[[ The input, beginning ]]
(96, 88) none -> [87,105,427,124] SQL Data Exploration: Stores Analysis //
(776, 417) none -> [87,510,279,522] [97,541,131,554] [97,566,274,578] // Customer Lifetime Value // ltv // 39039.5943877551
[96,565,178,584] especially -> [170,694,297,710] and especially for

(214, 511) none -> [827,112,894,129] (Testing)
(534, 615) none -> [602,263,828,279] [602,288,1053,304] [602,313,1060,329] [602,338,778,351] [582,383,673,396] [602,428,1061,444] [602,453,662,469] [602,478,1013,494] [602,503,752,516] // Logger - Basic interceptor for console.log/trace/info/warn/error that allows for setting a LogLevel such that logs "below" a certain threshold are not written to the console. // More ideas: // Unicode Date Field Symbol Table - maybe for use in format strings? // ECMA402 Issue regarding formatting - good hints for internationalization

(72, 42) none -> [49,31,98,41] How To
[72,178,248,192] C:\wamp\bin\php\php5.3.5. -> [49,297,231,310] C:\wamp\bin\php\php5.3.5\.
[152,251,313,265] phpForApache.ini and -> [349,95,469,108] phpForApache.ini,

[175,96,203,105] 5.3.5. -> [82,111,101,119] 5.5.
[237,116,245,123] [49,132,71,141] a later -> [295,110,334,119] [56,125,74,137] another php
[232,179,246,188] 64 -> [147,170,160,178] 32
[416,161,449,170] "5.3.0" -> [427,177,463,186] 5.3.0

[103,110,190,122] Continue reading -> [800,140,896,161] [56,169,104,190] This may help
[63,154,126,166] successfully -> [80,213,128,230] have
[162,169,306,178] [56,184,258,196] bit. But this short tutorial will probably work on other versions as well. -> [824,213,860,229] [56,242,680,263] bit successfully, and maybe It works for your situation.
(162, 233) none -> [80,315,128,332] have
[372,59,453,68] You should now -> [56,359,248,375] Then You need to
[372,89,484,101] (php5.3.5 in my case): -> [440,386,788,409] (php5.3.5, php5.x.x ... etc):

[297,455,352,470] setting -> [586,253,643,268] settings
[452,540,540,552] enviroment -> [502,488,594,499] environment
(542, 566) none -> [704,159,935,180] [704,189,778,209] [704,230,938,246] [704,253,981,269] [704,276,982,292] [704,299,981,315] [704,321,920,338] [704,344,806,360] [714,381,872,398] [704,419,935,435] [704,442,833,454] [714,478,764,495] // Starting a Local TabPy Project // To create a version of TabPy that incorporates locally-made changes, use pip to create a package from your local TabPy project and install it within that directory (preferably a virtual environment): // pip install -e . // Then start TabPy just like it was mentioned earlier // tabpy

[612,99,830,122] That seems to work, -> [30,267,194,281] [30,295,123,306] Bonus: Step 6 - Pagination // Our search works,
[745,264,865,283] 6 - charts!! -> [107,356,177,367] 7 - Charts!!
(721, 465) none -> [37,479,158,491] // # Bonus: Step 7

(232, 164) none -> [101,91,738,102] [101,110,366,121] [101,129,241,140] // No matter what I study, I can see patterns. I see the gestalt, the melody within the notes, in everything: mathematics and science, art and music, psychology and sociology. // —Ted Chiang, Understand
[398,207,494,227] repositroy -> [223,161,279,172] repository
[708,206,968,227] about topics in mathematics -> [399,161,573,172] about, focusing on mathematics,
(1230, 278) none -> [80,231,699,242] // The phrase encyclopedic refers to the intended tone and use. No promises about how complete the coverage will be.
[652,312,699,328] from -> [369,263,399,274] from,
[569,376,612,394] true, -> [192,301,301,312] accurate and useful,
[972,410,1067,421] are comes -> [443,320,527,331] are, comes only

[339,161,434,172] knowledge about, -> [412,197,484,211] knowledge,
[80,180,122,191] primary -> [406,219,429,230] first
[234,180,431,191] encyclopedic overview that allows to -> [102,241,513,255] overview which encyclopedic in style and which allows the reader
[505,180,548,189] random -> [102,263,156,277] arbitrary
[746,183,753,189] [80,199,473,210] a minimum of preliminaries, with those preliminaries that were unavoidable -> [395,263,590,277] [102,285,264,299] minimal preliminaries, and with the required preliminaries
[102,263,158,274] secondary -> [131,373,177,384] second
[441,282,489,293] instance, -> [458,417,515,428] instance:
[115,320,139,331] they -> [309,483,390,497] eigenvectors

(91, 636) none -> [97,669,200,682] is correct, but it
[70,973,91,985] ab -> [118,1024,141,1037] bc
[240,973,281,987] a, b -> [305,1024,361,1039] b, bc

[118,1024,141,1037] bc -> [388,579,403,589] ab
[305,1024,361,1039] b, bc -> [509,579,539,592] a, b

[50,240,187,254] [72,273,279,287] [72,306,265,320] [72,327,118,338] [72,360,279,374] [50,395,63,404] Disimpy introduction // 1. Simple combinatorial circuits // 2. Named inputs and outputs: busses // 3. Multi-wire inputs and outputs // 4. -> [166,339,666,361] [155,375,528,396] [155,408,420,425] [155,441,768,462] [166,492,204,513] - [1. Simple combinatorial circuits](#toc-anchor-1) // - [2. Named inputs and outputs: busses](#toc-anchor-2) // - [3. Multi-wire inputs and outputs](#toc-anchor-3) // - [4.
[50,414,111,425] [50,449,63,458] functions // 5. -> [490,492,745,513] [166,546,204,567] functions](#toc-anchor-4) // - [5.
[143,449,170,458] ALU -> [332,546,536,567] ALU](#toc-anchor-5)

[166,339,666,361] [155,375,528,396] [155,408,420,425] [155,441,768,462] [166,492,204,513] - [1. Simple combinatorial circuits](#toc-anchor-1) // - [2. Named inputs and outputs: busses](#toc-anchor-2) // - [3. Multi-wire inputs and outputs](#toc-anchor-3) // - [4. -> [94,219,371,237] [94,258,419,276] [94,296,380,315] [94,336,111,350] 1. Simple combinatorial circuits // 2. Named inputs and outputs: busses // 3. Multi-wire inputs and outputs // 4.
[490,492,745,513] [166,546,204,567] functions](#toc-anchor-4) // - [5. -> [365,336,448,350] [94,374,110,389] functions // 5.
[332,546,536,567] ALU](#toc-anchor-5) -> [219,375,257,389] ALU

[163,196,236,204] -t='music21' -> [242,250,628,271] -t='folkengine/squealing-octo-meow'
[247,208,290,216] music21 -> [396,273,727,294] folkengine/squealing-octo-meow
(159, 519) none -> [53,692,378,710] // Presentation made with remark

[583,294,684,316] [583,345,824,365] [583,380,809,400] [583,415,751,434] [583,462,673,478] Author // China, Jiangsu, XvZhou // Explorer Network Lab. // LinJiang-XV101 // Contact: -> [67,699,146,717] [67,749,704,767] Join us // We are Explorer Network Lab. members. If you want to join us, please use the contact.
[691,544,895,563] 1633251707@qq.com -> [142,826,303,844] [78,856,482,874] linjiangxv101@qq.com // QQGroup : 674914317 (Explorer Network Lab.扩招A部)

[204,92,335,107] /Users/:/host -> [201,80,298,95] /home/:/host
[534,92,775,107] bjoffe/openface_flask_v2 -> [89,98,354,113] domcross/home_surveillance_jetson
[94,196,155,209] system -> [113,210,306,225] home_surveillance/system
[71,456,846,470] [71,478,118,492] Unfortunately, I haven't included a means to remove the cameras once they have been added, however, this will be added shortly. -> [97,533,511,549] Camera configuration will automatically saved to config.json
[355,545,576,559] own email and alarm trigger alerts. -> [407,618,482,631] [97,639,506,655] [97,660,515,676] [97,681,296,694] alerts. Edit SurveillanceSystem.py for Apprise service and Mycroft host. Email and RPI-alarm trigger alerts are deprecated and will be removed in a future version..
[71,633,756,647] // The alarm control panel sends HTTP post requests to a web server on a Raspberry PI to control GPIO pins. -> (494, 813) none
[[ The input, end ]]
* What you should do:
Transcribe, exactly and without additions, the lines of the records above, beginning with the line that contains "[569,376,612,394] true, ->" and ending with the line that contains "[102,263,158,274] secondary ->", both included.

* Answer to this exercise:
[569,376,612,394] true, -> [192,301,301,312] accurate and useful,
[972,410,1067,421] are comes -> [443,320,527,331] are, comes only

[339,161,434,172] knowledge about, -> [412,197,484,211] knowledge,
[80,180,122,191] primary -> [406,219,429,230] first
[234,180,431,191] encyclopedic overview that allows to -> [102,241,513,255] overview which encyclopedic in style and which allows the reader
[505,180,548,189] random -> [102,263,156,277] arbitrary
[746,183,753,189] [80,199,473,210] a minimum of preliminaries, with those preliminaries that were unavoidable -> [395,263,590,277] [102,285,264,299] minimal preliminaries, and with the required preliminaries
[102,263,158,274] secondary -> [131,373,177,384] second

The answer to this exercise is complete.